[Before-and-after page screenshots]
_ _ _ _ _ _ _

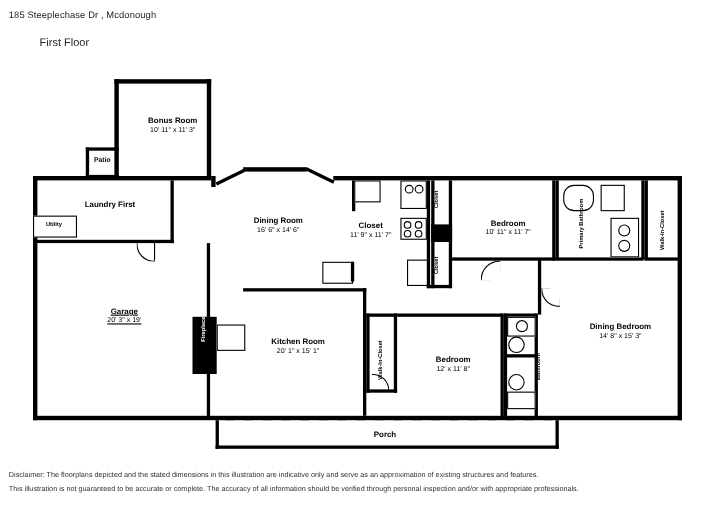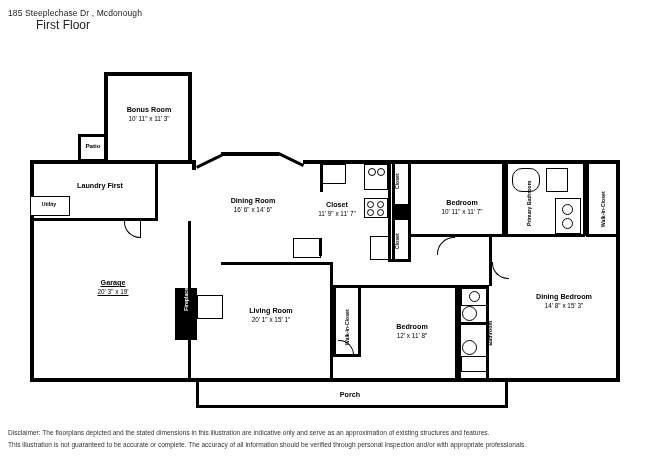--- a/index.html
+++ b/index.html
@@ -6,21 +6,21 @@
   body{
     width:650px;height:460px;
     background:#ffffff;
     font-family:"Liberation Sans", sans-serif;
     color:#000;
     overflow:hidden;
     position:relative;
   }
   .header{position:absolute;left:8px;top:8px;}
   .header .addr{font-size:8.5px;color:#222;letter-spacing:0.1px;}
-  .header .floor{font-size:12px;color:#222;margin-top:0;padding-left:28px;}
+  .header .floor{font-size:10px;color:#222;margin-top:16px;padding-left:28px;}
 
   .plan{position:absolute;left:0;top:0;width:650px;height:460px;}
 
   .disclaimer{position:absolute;left:8px;top:427px;width:634px;}
   .disclaimer div{font-size:6.6px;color:#333;line-height:12px;}
 
   
   .w{position:absolute;background:#000;}
   .lbl{position:absolute;text-align:center;line-height:1.25;}
   .lbl .n{font-size:7.2px;font-weight:bold;color:#000;display:block;}
@@ -44,21 +44,21 @@
 <div class="plan">
 
   <div class="w" style="left:104px;top:72px;width:88px;height:4px;"></div>
   <div class="w" style="left:104px;top:72px;width:4px;height:90px;"></div>
   <div class="w" style="left:188px;top:72px;width:4px;height:90px;"></div>
 
   <div class="w" style="left:78px;top:134px;width:30px;height:3px;"></div>
   <div class="w" style="left:78px;top:134px;width:3px;height:28px;"></div>
   <div class="w" style="left:78px;top:159px;width:30px;height:3px;"></div>
 
-  <div class="lbl" style="left:108px;top:105px;width:82px;">
+  <div class="lbl" style="left:108px;top:105px;width:82px;padding-left:8px;">
     <span class="n">Bonus Room</span>
     <span class="d">10' 11" x 11' 3"</span>
   </div>
   <div class="lbl small" style="left:78px;top:142px;width:30px;">
     <span class="n">Patio</span>
   </div>
 
   <div class="w" style="left:30px;top:160px;width:162px;height:4px;"></div>
 
   <div class="w" style="left:30px;top:160px;width:4px;height:222px;"></div>
@@ -168,21 +168,21 @@
   <div class="w" style="left:586px;top:164px;width:3px;height:72px;"></div>
   <div class="w" style="left:586px;top:234px;width:34px;height:3px;"></div>
   <div class="lbl tiny" style="left:573px;top:196px;width:60px;">
     <span class="n vert" style="display:inline-block;white-space:nowrap;">Walk-In-Closet</span>
   </div>
 
   <div class="w" style="left:221px;top:378px;width:0px;height:0px;"></div>
   <div class="w" style="left:330px;top:262px;width:3px;height:116px;"></div>
   <div class="w" style="left:221px;top:262px;width:112px;height:3px;"></div>
   <div class="lbl" style="left:215px;top:306px;width:112px;">
-    <span class="n">Living Room</span>
+    <span class="n">Kitchen Room</span>
     <span class="d">20' 1" x 15' 1"</span>
   </div>
 
   <div class="w" style="left:333px;top:285px;width:3px;height:72px;"></div>
   <div class="w" style="left:333px;top:285px;width:28px;height:3px;"></div>
   <div class="w" style="left:358px;top:285px;width:3px;height:72px;"></div>
   <div class="w" style="left:333px;top:354px;width:28px;height:3px;"></div>
   <div class="lbl tiny" style="left:317px;top:314px;width:60px;">
     <span class="n vert" style="display:inline-block;white-space:nowrap;">Walk-In-Closet</span>
   </div>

_ _ _ _ _ _ _

Activity: Please find all lines of the entries that hold the string "color" and copy them.

Solution for this problem:
     color:#000;
   .header .addr{font-size:8.5px;color:#222;letter-spacing:0.1px;}
-  .header .floor{font-size:12px;color:#222;margin-top:0;padding-left:28px;}
+  .header .floor{font-size:10px;color:#222;margin-top:16px;padding-left:28px;}
   .disclaimer div{font-size:6.6px;color:#333;line-height:12px;}
   .lbl .n{font-size:7.2px;font-weight:bold;color:#000;display:block;}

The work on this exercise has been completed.